All of this has been tolerable thanks to two things, eBooks and my being allowed to hit the trails with my "trail buddy", my dog.  He's a Husky/Malamute mix, which I call a "Malamutt", but he's really the best of both breeds.  When we jumped 20 degrees in temperature, I thought I was helping him by not taking him out in the 80s.  WRONG!  He went nuts with the withdrawal and didn't appreciate his form of Shelter in Place.  Now I'm making sure we go out as early as I can manage it.  If that's not possible, we'll take a flashlight and do an after dark hike.  This made me wonder what stories it might fit.

Mabel Powers' Around an Iroquois Story Fire has the perfect tale, "Why the Dog Hangs Out His Tongue."  It's almost in the center of my copy which has a binding that wouldn't show the text in the gutter -- no, I'm not describing it's language, the gutter is a publishing term and it's the white space between pages.  Fortunately let me copy and save the pages, but even they have a bit of shadow.

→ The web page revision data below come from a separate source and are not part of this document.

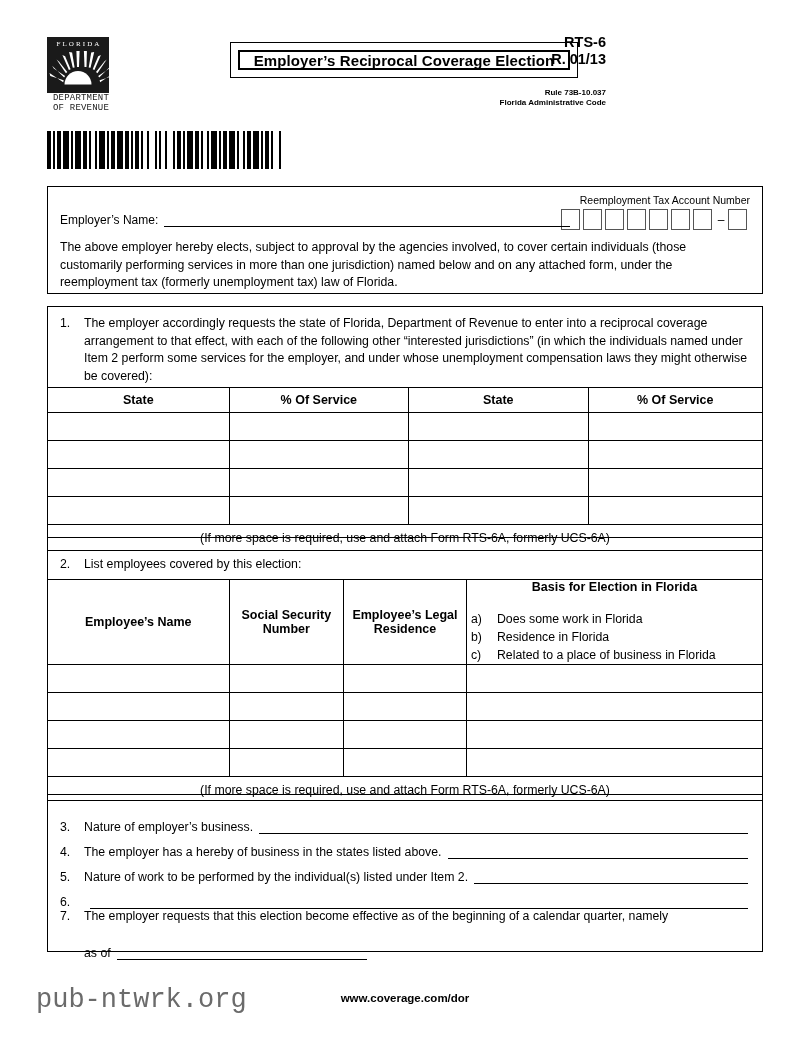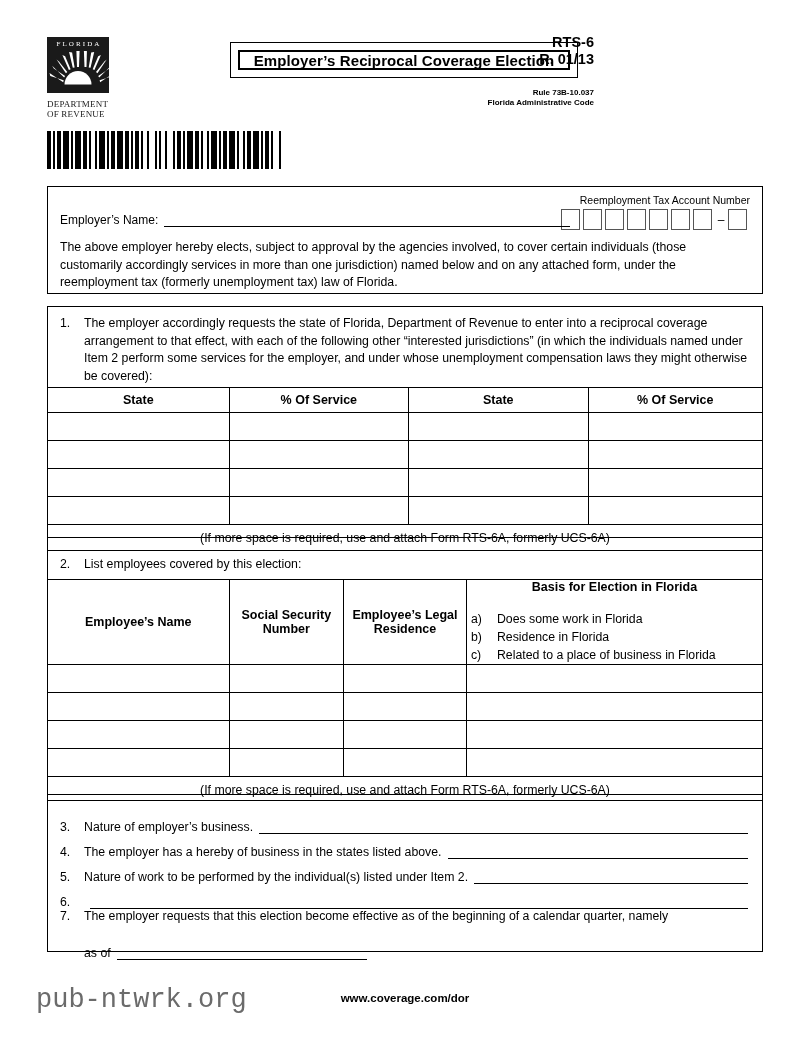--- a/index.html
+++ b/index.html
@@ -42,27 +42,27 @@
     letter-spacing: 2.1px;
     font-family: "Liberation Serif", serif;
     text-indent: 2px;
   }
   #logo-sun {
     position: absolute;
     left: 0; top: 12px;
     width: 62px; height: 44px;
   }
   #logo-dept {
-    margin-top: 7px;
-    font-family: Liberation Serif, serif;
+    margin-top: 1px;
+    font-family: Liberation Mono, monospace;
     font-size: 9px;
     line-height: 9.5px;
     letter-spacing: 0.2px;
     color: #1a1a1a;
-    text-align: left;
+    text-align: right;
     white-space: nowrap;
   }
   #title-box {
     position: absolute;
     left: 230px; top: 42px;
     width: 348px; height: 36px;
     border: 1px solid #000;
     padding: 7px;
     box-sizing: border-box;
   }
@@ -74,21 +74,21 @@
     align-items: center;
     justify-content: center;
   }
   #form-title {
     font-size: 15px;
     font-weight: bold;
     letter-spacing: 0.1px;
   }
   #form-meta {
     position: absolute;
-    right: 60px; top: 34px;
+    right: 48px; top: 34px;
     text-align: right;
   }
   .meta-big {
     font-size: 14.5px;
     font-weight: bold;
     line-height: 17px;
   }
   .meta-small {
     font-size: 8px;
     font-weight: bold;
@@ -457,21 +457,21 @@
       <div class="acct-cell"></div>
       <div id="acct-dash">–</div>
       <div class="acct-cell"></div>
     </div>
 
   <div id="employer-name-row">
     <span id="employer-name-label">Employer’s Name:</span>
     <span id="employer-name-line"></span>
   </div>
 
-  <div id="employer-paragraph">The above employer hereby elects, subject to approval by the agencies involved, to cover certain individuals (those customarily accordingly services in more than one jurisdiction) named below and on any attached form, under the reemployment tax (formerly unemployment tax) law of Florida.</div>
+  <div id="employer-paragraph">The above employer hereby elects, subject to approval by the agencies involved, to cover certain individuals (those customarily performing services in more than one jurisdiction) named below and on any attached form, under the reemployment tax (formerly unemployment tax) law of Florida.</div>
 </div>
 
 <div class="form-box" id="section-item1">
   <div id="item1-text">
     <span id="item1-num">1.</span>
     <span>The employer accordingly requests the state of Florida, Department of Revenue to enter into a reciprocal coverage arrangement to that effect, with each of the following other “interested jurisdictions” (in which the individuals named under Item 2 perform some services for the employer, and under whose unemployment compensation laws they might otherwise be covered):</span>
   </div>
 
   <div id="state-table-wrap">
     <table class="tbl" id="state-table">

I've seen that tongue a lot in the sudden switch to hotter weather.  I must add, all my past malamutes, while generally quiet, have tried to talk with their characteristic "woo, woo" and my past huskies a bit, too.  A friend, when I told her about one who loved to sing the blues at night, was surprised because of their name: Malamute.  She thought that meant they couldn't make a sound.  Not Hardly!  The breed was known for its close association with a group of the Inuits called the Mahlemut people.   My "trail buddy" tries particularly hard to communicate...sometimes in ways I'd rather not hear.  He's a "MouthyMutt" trying to reverse the Iroquois tale.